Rumah2 adat disana pun benar2 ber-arsitekturan purba tradisional yang berbentuk unik dan eksotis! Konsep arsitektural mereka ditandai untuk masing2 usia rumah serta gaeris keturunan yang berkuasa dengan status2 sosial penghuni rumah2 adat tersebut. Hal ini pun aku akan tuliskan di bab2 berikutnya.
Yang jelas, di setiap rumah adat selalu terdapat belasan atau puluhan tanduk2 kerbau serta rahang2 babi yang tergantung epic dan eksotis!

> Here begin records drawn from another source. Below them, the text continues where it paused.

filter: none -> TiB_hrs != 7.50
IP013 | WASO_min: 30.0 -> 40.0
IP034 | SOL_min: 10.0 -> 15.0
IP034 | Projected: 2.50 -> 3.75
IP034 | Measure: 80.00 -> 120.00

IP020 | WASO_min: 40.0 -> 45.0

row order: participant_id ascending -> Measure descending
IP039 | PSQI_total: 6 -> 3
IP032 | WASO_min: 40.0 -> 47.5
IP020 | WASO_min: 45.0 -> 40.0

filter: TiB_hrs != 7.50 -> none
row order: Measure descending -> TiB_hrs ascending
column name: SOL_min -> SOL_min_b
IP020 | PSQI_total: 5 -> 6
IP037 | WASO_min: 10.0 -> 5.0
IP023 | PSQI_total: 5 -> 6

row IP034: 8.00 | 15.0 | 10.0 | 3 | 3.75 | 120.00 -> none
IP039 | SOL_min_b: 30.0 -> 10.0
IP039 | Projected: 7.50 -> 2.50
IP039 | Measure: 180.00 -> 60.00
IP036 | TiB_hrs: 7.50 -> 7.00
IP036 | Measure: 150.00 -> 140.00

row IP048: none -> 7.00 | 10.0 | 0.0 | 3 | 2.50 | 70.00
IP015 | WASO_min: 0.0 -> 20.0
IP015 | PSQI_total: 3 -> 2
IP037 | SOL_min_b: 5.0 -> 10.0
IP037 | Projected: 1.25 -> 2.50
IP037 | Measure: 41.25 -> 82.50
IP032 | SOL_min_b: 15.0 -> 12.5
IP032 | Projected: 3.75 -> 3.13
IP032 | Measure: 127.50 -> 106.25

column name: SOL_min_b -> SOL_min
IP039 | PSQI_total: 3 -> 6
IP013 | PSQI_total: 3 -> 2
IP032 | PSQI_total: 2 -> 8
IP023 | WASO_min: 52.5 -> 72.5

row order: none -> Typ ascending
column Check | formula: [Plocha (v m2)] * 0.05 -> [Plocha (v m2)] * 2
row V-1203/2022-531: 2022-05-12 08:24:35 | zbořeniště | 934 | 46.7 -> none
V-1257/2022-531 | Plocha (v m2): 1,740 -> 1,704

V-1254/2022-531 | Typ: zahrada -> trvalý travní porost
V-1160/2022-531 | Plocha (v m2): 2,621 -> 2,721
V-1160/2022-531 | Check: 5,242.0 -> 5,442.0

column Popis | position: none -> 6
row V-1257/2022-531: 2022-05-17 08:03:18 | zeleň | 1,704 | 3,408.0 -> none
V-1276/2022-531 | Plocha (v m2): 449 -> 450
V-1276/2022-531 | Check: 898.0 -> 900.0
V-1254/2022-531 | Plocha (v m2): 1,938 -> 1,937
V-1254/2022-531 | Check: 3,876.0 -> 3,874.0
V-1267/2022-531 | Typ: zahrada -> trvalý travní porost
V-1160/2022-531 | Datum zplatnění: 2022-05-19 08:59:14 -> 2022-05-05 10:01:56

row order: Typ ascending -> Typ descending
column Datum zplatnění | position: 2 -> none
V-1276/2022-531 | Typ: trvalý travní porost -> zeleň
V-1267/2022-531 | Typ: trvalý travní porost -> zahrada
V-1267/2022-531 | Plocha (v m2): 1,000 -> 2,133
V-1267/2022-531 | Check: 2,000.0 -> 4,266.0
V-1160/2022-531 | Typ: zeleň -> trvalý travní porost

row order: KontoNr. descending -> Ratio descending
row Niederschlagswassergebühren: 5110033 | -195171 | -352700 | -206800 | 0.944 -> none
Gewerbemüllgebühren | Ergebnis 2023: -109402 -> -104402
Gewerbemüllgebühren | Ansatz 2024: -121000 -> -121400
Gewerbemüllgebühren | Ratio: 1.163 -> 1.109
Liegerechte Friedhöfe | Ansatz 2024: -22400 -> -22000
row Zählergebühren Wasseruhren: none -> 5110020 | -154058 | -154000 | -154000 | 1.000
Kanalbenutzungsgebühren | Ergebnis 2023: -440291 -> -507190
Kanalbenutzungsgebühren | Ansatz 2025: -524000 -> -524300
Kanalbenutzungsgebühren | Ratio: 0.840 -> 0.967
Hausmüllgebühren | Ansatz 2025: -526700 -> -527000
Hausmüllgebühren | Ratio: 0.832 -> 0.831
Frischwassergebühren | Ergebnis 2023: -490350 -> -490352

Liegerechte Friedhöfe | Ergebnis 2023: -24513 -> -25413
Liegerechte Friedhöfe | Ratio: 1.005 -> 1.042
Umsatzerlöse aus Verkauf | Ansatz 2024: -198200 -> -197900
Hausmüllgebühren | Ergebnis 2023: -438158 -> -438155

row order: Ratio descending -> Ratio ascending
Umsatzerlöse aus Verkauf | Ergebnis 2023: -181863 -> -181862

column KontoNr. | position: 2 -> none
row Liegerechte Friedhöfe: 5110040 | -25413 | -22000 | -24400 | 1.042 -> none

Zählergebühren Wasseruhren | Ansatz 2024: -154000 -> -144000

Dan, di bubungan atap masing2 rumah adat tersebut, ada pembeda "gender" sebagai symbol leluhur mereka.
Gender laki2 sebagai leluhur lelaki dengan desain berupa manusia dengan memegang parang dan tombak serta gender perempuan sebagai symbol leluhur perempuan berdesain rumah adat miniature, dipasang di bubungan atap.
Sangat terlihat kebersahajaan mereka, bahwa rumah adat merupakan pengingat bahwa kemanapun keturunan dari sukuk2 itu pergi merantau, ketika panggilan adat datang, mereka akan pulang ke rumah mereka ......
Walau mereka memang sudah hidup modern secara Indonesia karena pemerintah daerha benar2 memberikan "kemodernan" untuk mereka, tetapi kehidupan mereka secara sehari2 masing sangat "purba".
Mereka mengerti dan bisa berbahasa Indonesia, secara aku selalu mengobrol dengan mereka, tetapi secara adat, mereka berbahasa Nga'dha dan beragama Katolik karena misionaris2 dari Eropa berdatangan sejak jaman dahulu kala. Tetapi, mereka tetap juga menjalankan keagamaan dan kepercayaan leluhur mereka, secara adat dan udaya serta tradisinya ......
Masyarakat Kampung Adat Bena ini meangn sangat unik.
Seperti yang kita tahu di Pulau Jawa kebiasaan ibu2 mengunyah sirih pinang, begitu juga dengan mama2 Kampung AdatBena, dan ternyata yang aku baca dari beberapa referensi, mengunyah sirih pingan disana diwariskan dari leluhur2 mereka.
Kunyahan sirih piang, ternyata juga sama dengan di Pulau Jawa, dari campuran daun sirih, kapur, gambir, pinang dan sedikit tembakau. Dan, ramuan ini memberi rasa segar dengan hasil unik warna merah yang menempel di gigi. Mengunyah sirih pinang selalu dilakukan tanpa mengenal waktu, dari pagi, siang, sore bahkan malam.
Keunikan masyarakat Kampung Adat Bena itu pun salah satunya dengan "berkomunikasi" dengan leluhur mereka dengan cara mempersembhakan kurban2 sembelihan yang diletakkan di bangunan2 di tengah2 kampung itu yang Bernama Nga'du (symbol leluhur laki2) dan Bhaga (symbol leluhur perempuan).
Nga'du merupakan simbol nenek moyang laki-laki. Berdiri disetiap rumah adat Flores. Bentuknya seperti sebuah payung dengan bangunan bertiang tunggal terukir dan atapnya dari serat ijuk. Jika diperhatikan mirip seperti pondok peneduh. Tiang Nga'du dibuat dari jenis kayu khusus dan keras. Selain sebagai penyanga, tiang ini juga berfungsi sebagai tiang gantungan hewan kurban ketika pesta adat.